Systema was in each fall of his black Adidas. Pulling the iPod from his pocket, held in the open plastic bag, not touching it with his fingers.

He was almost there, the Prada man’s ten paces, but black glasses was a mere three from the old man when the old man pivoted, gracefully whipping the cane up and sideways, at arm’s length, into the side of black glasses’ neck. Tito saw the S of tension erased from the man’s brow as the cane struck, and for what seemed far too long there was a face that consisted only of three holes, beneath the visor of the blue baseball cap, the twin voids of the sunglasses and the equally round and seemingly toothless black hole of a mouth. Then the man struck the sidewalk like something deboned, the loaded cane clattering heavily beside him, and Tito felt their hands on his shoulders, and stopped moving forward.

“Thief!” cried the old man, with great force, his voice ringing out. “Thieves!”

Tito backtucked, as the followers’ momentum carried them past him. As he came down, Oshosi showed him his elegant cousin Marcos, smiling urbanely between two handsome displays of produce, and straightening from having recovered something from between the wooden sawhorses of a farmer’s stand. A length of wood, Marcos gripping it firmly at either end with gloved hands, his feet braced, as a trio of men running in the direction of the old man seemed to strike an invisible wall, and then to fly through it, becoming airborne. One landed on a farmer’s display and women began to scream.
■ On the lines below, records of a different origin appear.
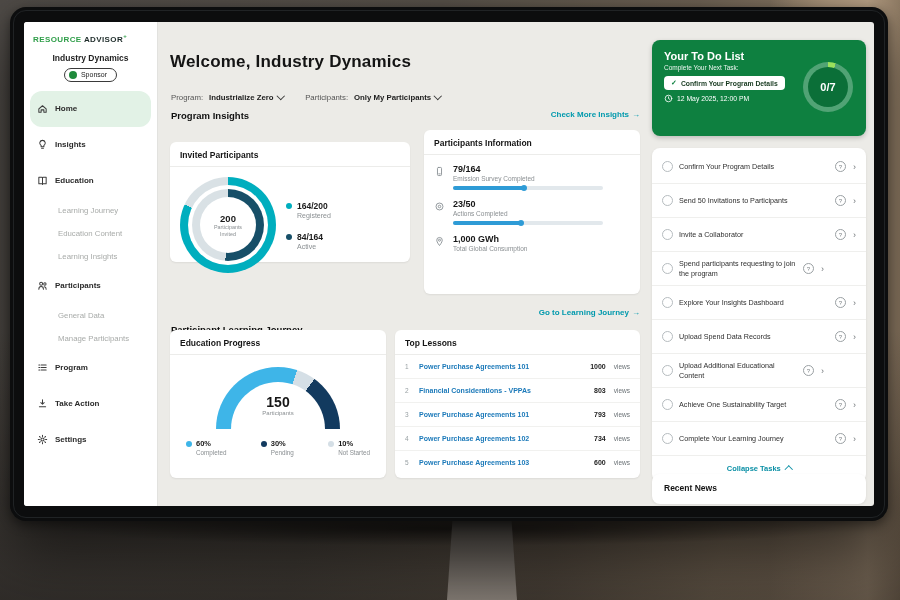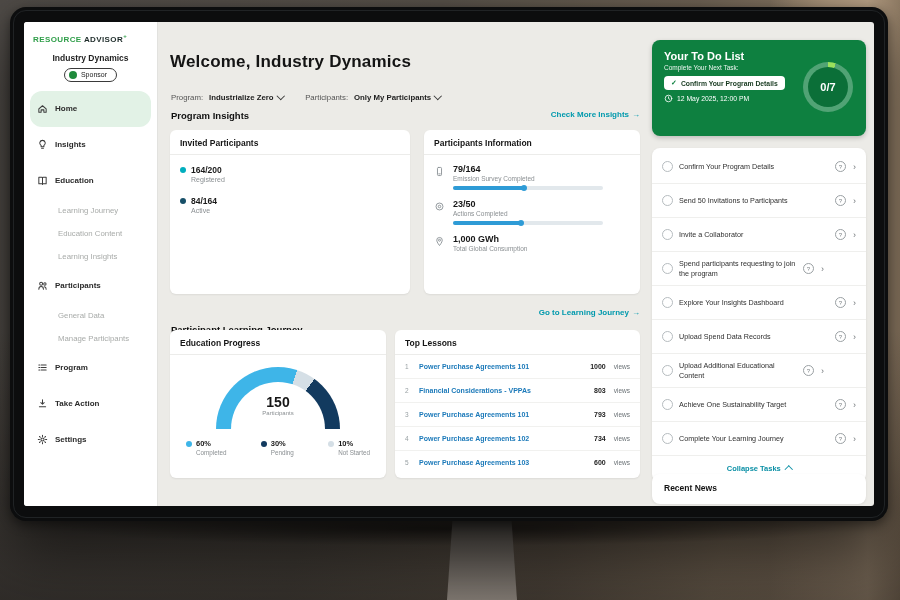--- a/index.html
+++ b/index.html
@@ -249,7 +249,7 @@
         <span>→</span>
       </div>
 
-      <div class="card" style="left:146px;top:108px;width:240px;height:164px;">
+      <div class="card" style="left:146px;top:120px;width:240px;height:120px;">
         <div class="card-title">Invited Participants</div>
         <div class="invited-body">
           <div class="inv-legend">

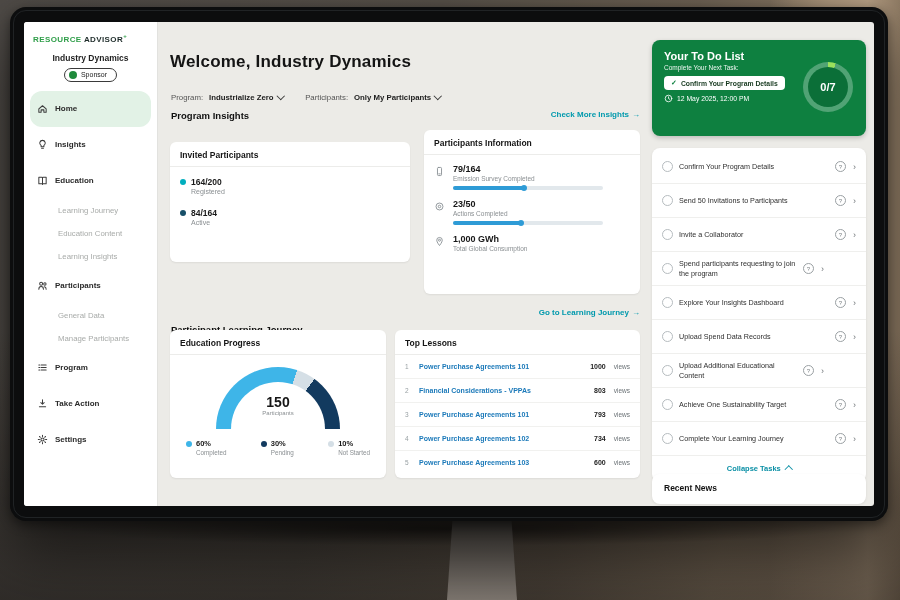--- a/index.html
+++ b/index.html
@@ -252,6 +252,15 @@
       <div class="card" style="left:146px;top:120px;width:240px;height:120px;">
         <div class="card-title">Invited Participants</div>
         <div class="invited-body">
+          <div class="donut">
+            <div class="d-outer" style="background: conic-gradient(rgb(0, 174, 190) 0deg, rgb(0, 174, 190) 82%, rgb(217, 225, 229) 82%, rgb(217, 225, 229) 100%);"></div>
+            <div class="d-gap1"></div>
+            <div class="d-inner" style="background: conic-gradient(rgb(23, 79, 104) 0deg, rgb(23, 79, 104) 51.2195%, rgb(217, 225, 229) 51.2195%, rgb(217, 225, 229) 100%);"></div>
+            <div class="d-gap2">
+              <div class="d-val">200</div>
+              <div class="d-lab">Participants Invited</div>
+            </div>
+          </div>
           <div class="inv-legend">
             <div class="leg-item">
               <span class="dot" style="background: rgb(0, 174, 190);"></span>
Marcos tossed the wooden handle of the tripwire down, as if discovering it fouled with filth, and strolled away.

The two men who had been following Tito, realizing he was behind them now, spun in unison, their shoulders colliding. The heavier of the two was slapping at something on his neck. Tito saw the wires of a radio. “Red team won,” the man declared, furiously, with a savage and inexplicable emphasis on whatever victory that might be, then lunged for Tito, shoving his companion out of his way to do so.

Tito was having to feint, as if panicking, in various directions, in order to provide these two with the illusion of almost capturing him. Seeing the clumsiness of the one reaching for him, he decided that any more elaborate miming of fumbling and losing the iPod would be wasted. He dropped it, directly in the man’s path, a square of white plastic separating as it struck the pavement. He pretended to lunge for it, in order to underline the fact that it was there. His would-be captor, seeing it, reflexively batted him aside. Rolling with the blow, Tito came up running, as the heavy man dove for the iPod. His companion tried to block Tito with a move he might have remembered from American football. Tito somersaulted between his legs and kicked off—on what must have been one of the man’s Achilles tendons, to judge by his sharp yelp of pain.

Tito ran south, away from the intersection of Seventeenth and Park, his destination. Past the one from the Prada shoe department, in a tradesman’s paint-splashed overalls, in one hand a yellow box with three short black antennas.

Around Tito ran the orishas, panting like vast dogs; scout and opener, opener and clearer. And Osun, whose role was mystery.